§ **Task statement**
If an entry below contains an image, drop the image and retype the rest exactly.

§ **Data extracts**
• • • • • • •
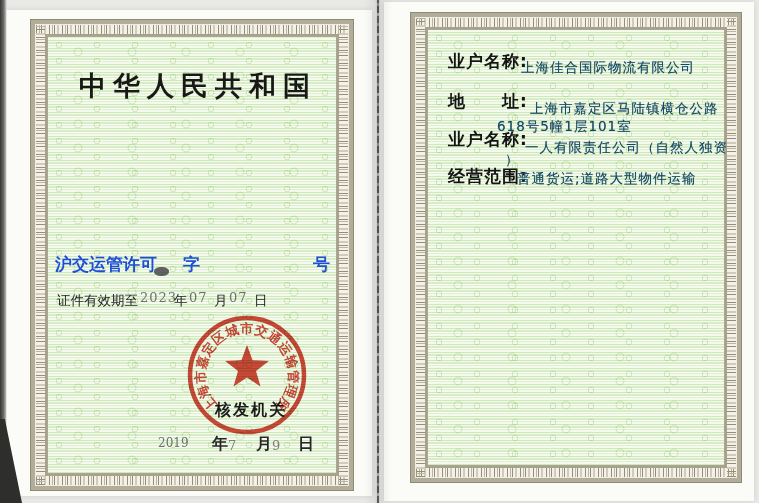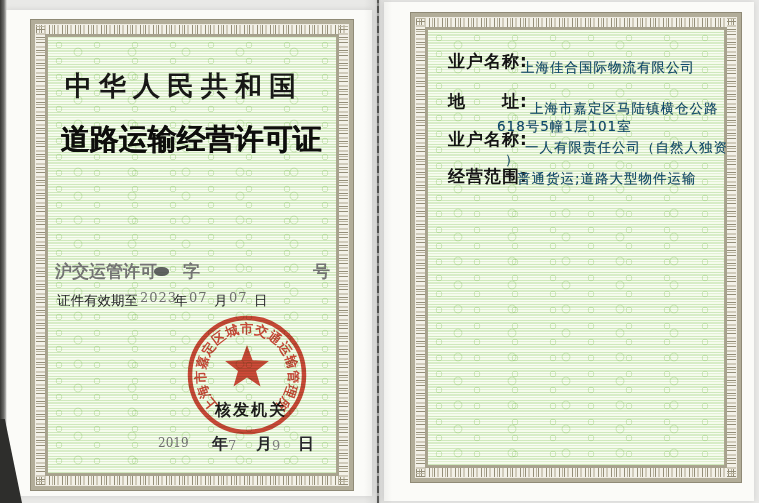--- a/index.html
+++ b/index.html
@@ -52,7 +52,7 @@
   .abs{position:absolute;white-space:nowrap;}
 
   
-  .country{left:16px;top:68px;width:322px;text-align:center;
+  .country{left:30px;top:68px;width:322px;text-align:center;
     font-family:"DejaVu Serif","Liberation Serif",serif;font-weight:bold;
     font-size:27px;letter-spacing:7px;padding-left:7px;color:#181816;}
   .doc-title{left:30px;top:120px;width:322px;text-align:center;

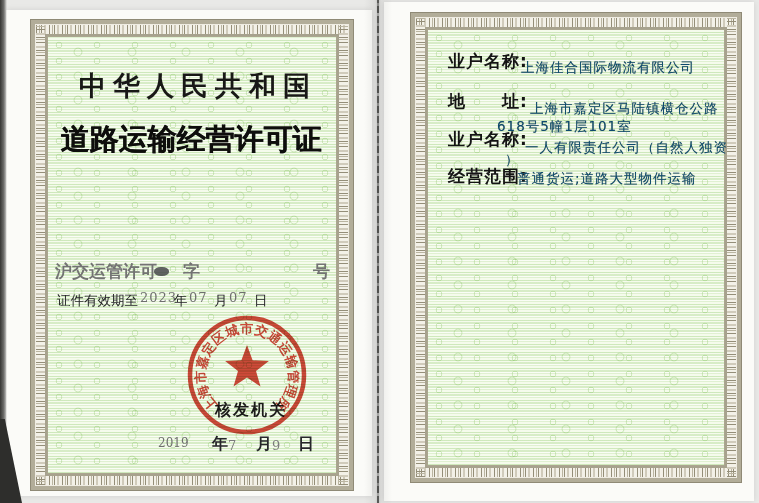--- a/index.html
+++ b/index.html
@@ -104,7 +104,6 @@
   </div>
 
   <div class="abs country">中华人民共和国</div>
-  <div class="abs doc-title">道路运输经营许可证</div>
 
   <div class="abs lic" style="left:55px;">沪交运管许可</div>
   <div class="abs smudge"></div>

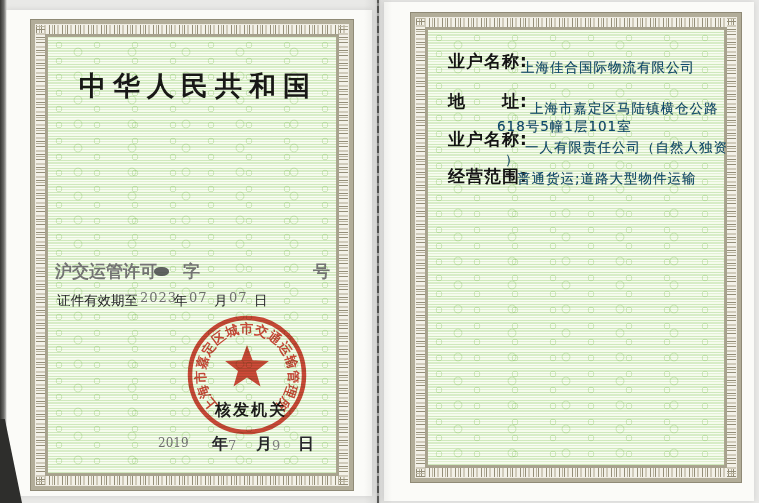--- a/index.html
+++ b/index.html
@@ -62,7 +62,7 @@
     font-family:"DejaVu Serif","Liberation Serif",serif;
     font-size:22px;letter-spacing:4px;color:#1c1c1a;}
 
-  .lic{top:260px;font-size:17px;font-weight:bold;color:#737373;}
+  .lic{top:253px;font-size:17px;font-weight:bold;color:#1d4ed8;}
   .lic-number{top:265px;font-family:"DejaVu Serif","Liberation Serif",serif;
     font-weight:normal;font-size:13px;letter-spacing:1px;color:#53554b;}
   .smudge{left:154px;top:267px;width:15px;height:9px;background:#3d3d42;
• • • • • • •
§ **The completed task**
--- a/index.html
+++ b/index.html
@@ -52,7 +52,7 @@
   .abs{position:absolute;white-space:nowrap;}
 
   
-  .country{left:16px;top:68px;width:322px;text-align:center;
+  .country{left:30px;top:68px;width:322px;text-align:center;
     font-family:"DejaVu Serif","Liberation Serif",serif;font-weight:bold;
     font-size:27px;letter-spacing:7px;padding-left:7px;color:#181816;}
   .doc-title{left:30px;top:120px;width:322px;text-align:center;

--- a/index.html
+++ b/index.html
@@ -104,7 +104,6 @@
   </div>
 
   <div class="abs country">中华人民共和国</div>
-  <div class="abs doc-title">道路运输经营许可证</div>
 
   <div class="abs lic" style="left:55px;">沪交运管许可</div>
   <div class="abs smudge"></div>

--- a/index.html
+++ b/index.html
@@ -62,7 +62,7 @@
     font-family:"DejaVu Serif","Liberation Serif",serif;
     font-size:22px;letter-spacing:4px;color:#1c1c1a;}
 
-  .lic{top:260px;font-size:17px;font-weight:bold;color:#737373;}
+  .lic{top:253px;font-size:17px;font-weight:bold;color:#1d4ed8;}
   .lic-number{top:265px;font-family:"DejaVu Serif","Liberation Serif",serif;
     font-weight:normal;font-size:13px;letter-spacing:1px;color:#53554b;}
   .smudge{left:154px;top:267px;width:15px;height:9px;background:#3d3d42;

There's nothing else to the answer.